Look through the records below, and copy out every line that holds the string "text".

-- MATERIAL SHOWN follows --

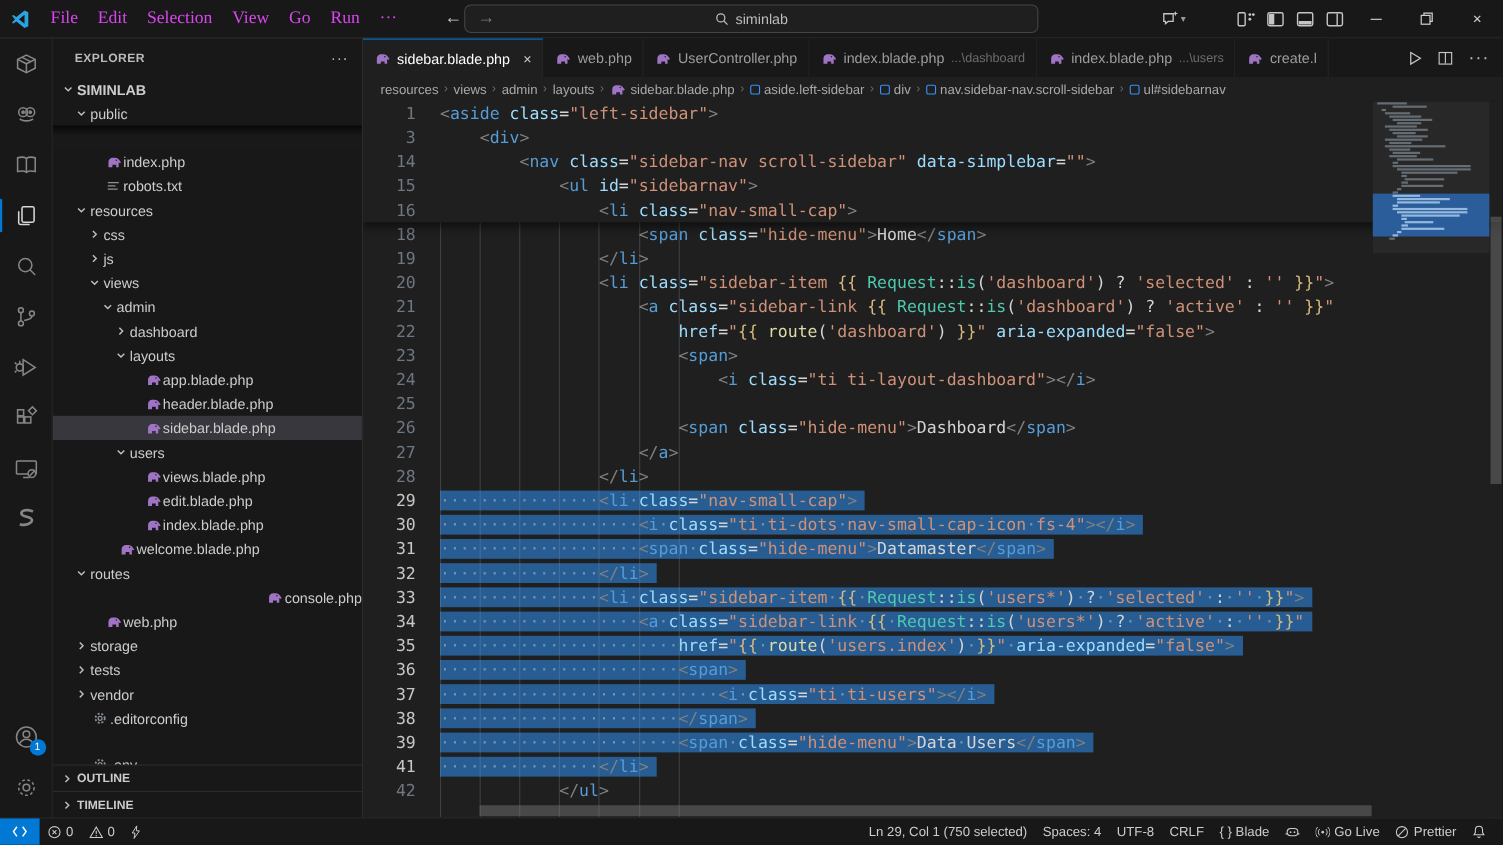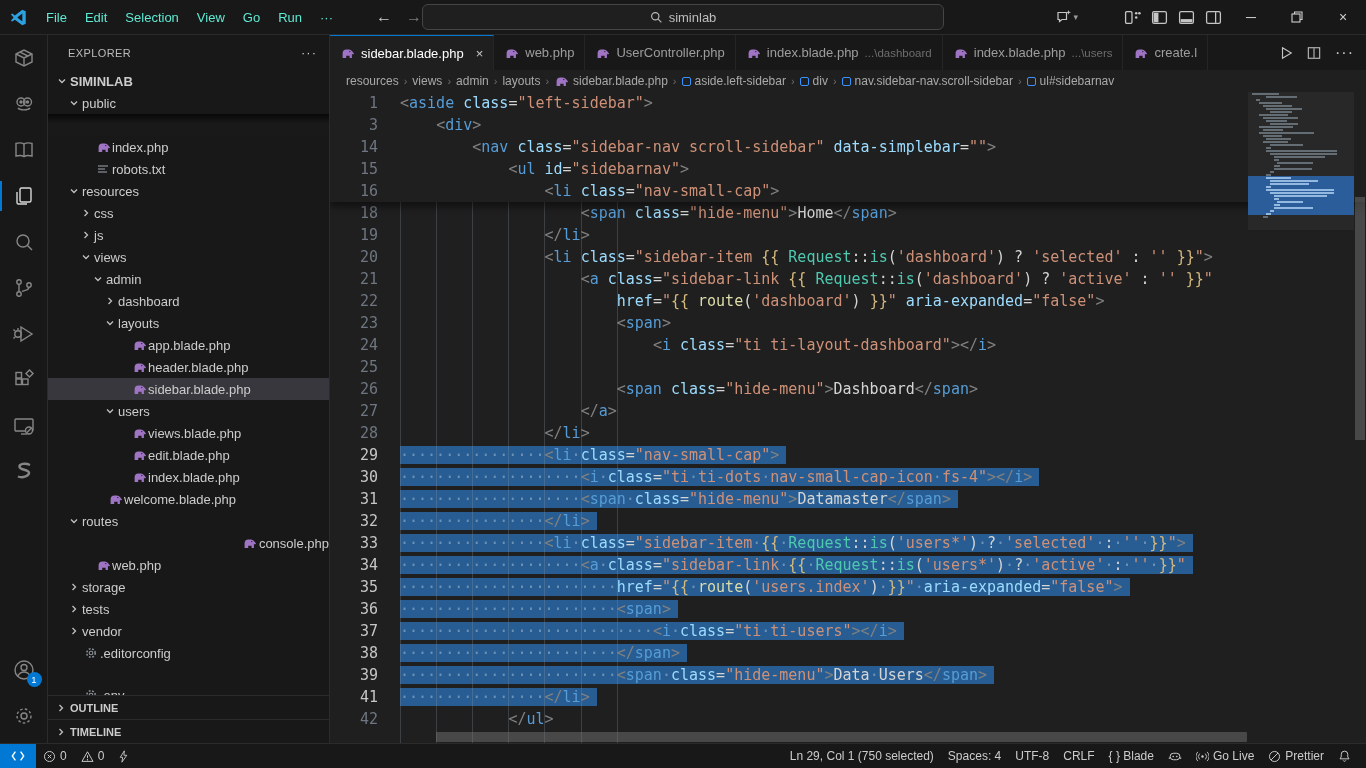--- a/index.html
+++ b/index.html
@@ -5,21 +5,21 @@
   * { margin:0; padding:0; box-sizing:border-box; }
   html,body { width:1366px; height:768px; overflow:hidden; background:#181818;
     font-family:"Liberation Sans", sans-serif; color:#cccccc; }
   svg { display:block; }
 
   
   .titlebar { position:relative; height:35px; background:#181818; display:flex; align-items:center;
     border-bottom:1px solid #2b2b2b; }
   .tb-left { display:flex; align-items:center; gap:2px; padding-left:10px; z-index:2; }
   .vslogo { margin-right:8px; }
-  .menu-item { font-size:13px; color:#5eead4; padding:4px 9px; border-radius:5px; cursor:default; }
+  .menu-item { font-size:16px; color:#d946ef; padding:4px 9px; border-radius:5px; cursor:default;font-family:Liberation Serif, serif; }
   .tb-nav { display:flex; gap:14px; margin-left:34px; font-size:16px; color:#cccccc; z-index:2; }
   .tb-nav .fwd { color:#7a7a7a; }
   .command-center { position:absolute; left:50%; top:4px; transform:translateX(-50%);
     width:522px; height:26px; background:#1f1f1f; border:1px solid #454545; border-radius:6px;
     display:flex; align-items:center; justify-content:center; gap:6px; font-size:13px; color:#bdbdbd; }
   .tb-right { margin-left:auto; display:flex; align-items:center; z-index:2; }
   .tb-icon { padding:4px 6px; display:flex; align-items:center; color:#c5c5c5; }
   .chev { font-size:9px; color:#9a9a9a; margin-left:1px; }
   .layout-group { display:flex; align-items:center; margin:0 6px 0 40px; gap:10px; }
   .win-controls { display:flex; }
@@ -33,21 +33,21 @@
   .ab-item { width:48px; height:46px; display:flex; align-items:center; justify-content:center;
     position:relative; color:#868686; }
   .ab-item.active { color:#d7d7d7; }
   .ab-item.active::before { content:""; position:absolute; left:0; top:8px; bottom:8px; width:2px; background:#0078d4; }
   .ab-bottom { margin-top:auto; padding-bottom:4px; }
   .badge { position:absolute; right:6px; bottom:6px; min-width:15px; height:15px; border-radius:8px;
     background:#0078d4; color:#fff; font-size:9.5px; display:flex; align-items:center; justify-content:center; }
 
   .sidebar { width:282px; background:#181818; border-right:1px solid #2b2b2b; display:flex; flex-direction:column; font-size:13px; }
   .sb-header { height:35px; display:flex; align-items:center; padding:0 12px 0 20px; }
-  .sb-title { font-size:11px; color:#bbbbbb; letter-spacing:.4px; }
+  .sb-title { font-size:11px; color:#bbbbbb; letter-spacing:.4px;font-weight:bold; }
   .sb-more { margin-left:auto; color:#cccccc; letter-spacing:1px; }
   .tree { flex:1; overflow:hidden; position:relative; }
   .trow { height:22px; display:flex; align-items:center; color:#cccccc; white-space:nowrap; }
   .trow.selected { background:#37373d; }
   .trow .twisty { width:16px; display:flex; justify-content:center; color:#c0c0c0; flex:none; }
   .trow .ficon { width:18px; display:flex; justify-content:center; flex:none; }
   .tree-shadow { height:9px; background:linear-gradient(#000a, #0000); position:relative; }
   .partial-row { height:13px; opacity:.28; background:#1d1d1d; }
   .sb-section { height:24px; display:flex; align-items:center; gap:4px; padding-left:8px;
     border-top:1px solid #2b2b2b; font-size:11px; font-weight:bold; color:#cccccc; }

-- MATERIAL SHOWN concluded --
-- MATERIAL SHOWN follows --

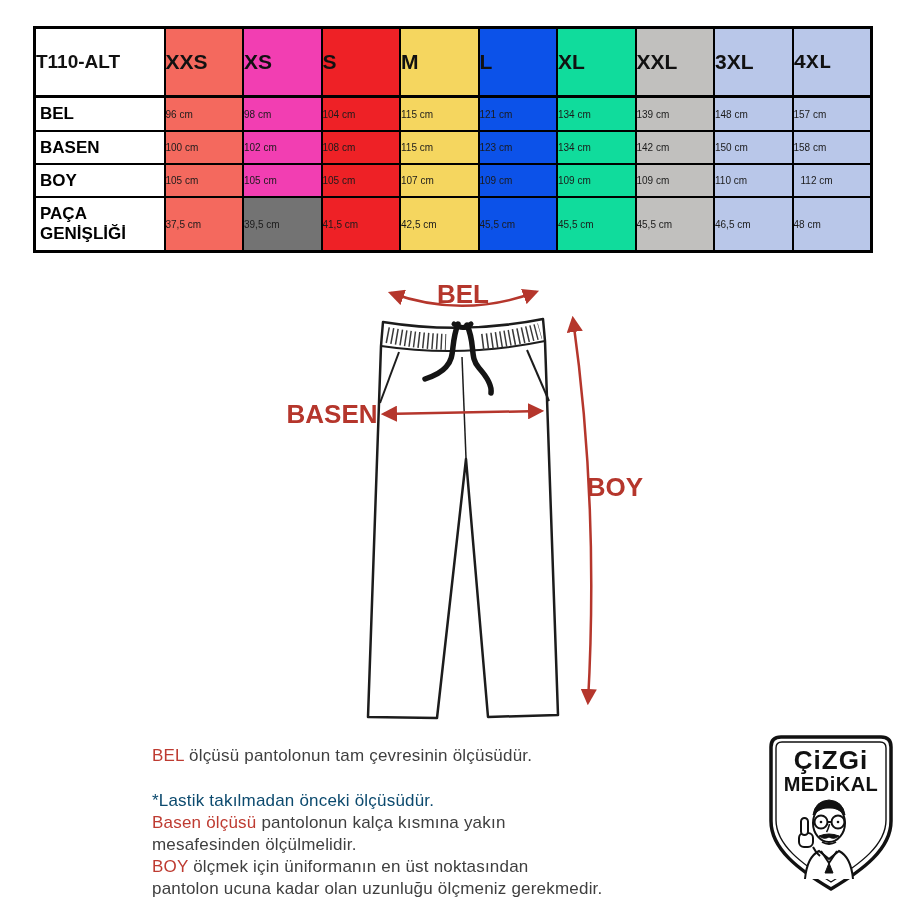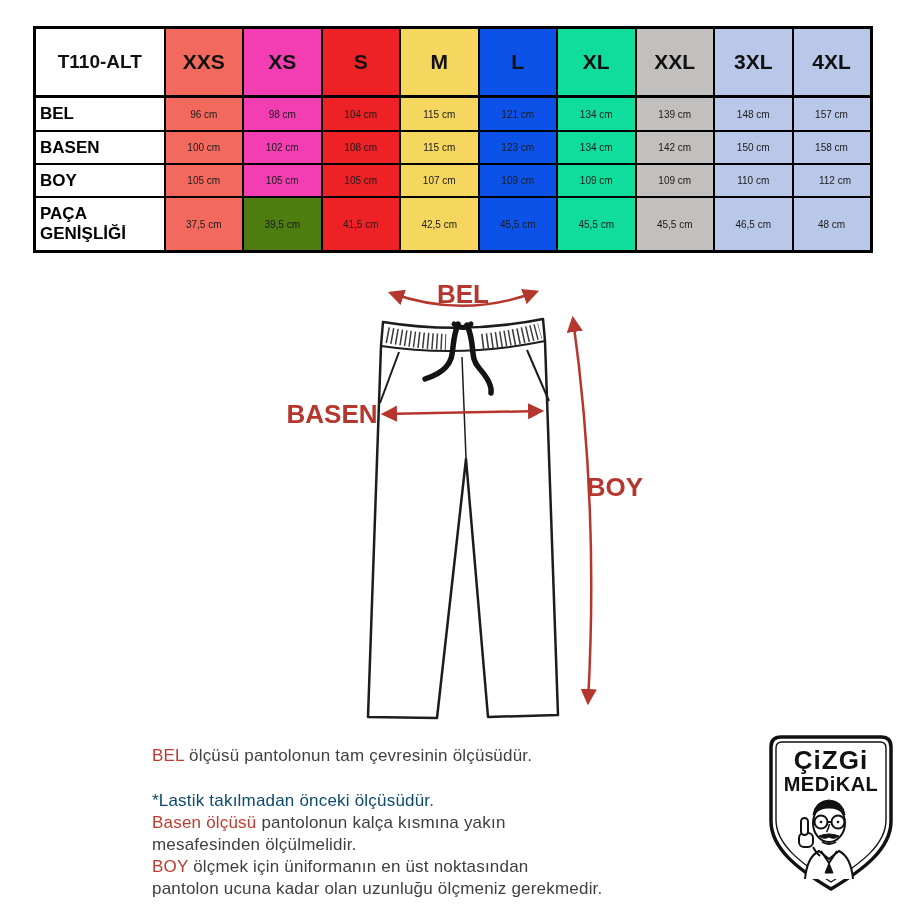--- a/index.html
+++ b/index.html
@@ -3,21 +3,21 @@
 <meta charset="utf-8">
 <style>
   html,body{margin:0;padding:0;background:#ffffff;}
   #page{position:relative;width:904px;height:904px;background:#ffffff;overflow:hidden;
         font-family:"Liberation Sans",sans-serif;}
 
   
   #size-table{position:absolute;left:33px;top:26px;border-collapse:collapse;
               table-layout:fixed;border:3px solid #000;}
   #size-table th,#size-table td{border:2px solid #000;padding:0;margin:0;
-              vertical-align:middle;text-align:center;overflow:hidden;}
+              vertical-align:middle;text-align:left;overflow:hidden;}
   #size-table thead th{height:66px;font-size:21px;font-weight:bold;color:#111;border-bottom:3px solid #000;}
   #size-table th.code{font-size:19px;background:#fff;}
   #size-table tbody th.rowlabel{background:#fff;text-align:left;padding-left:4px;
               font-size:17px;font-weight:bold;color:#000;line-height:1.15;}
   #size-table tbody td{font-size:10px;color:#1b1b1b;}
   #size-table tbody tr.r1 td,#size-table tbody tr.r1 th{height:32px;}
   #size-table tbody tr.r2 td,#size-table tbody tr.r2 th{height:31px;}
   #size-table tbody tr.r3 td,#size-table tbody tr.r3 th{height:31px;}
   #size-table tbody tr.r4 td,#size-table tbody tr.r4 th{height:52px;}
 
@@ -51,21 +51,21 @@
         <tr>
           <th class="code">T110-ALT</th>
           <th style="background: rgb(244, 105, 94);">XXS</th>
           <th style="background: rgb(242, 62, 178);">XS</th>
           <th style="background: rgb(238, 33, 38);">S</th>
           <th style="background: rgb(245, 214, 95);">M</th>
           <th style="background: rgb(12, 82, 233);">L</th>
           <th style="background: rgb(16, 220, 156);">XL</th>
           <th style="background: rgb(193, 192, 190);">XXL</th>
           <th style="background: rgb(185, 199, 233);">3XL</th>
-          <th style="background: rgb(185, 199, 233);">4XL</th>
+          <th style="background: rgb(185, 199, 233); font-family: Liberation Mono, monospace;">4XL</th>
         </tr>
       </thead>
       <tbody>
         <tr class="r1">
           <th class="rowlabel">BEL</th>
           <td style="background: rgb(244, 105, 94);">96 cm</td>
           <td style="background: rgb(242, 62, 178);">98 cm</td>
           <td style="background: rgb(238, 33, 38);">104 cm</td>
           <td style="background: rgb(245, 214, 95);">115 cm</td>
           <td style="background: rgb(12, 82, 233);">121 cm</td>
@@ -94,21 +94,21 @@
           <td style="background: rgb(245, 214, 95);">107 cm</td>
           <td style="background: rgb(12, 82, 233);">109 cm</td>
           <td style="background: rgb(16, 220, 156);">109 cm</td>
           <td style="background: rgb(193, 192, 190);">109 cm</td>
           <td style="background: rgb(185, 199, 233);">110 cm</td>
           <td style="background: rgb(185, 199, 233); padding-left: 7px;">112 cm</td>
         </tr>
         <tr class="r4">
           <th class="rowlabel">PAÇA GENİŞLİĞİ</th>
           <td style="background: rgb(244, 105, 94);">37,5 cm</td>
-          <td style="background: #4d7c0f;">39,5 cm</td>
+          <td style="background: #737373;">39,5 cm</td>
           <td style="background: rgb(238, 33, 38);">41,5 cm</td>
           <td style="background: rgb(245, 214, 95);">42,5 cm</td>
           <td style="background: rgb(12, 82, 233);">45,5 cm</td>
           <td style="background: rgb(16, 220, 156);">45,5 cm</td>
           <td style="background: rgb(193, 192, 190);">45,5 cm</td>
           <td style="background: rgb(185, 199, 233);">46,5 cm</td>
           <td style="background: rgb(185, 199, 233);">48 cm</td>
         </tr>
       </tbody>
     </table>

-- MATERIAL SHOWN concluded --

### EXERCISE RESPONSE
-              vertical-align:middle;text-align:center;overflow:hidden;}
+              vertical-align:middle;text-align:left;overflow:hidden;}
   #size-table tbody th.rowlabel{background:#fff;text-align:left;padding-left:4px;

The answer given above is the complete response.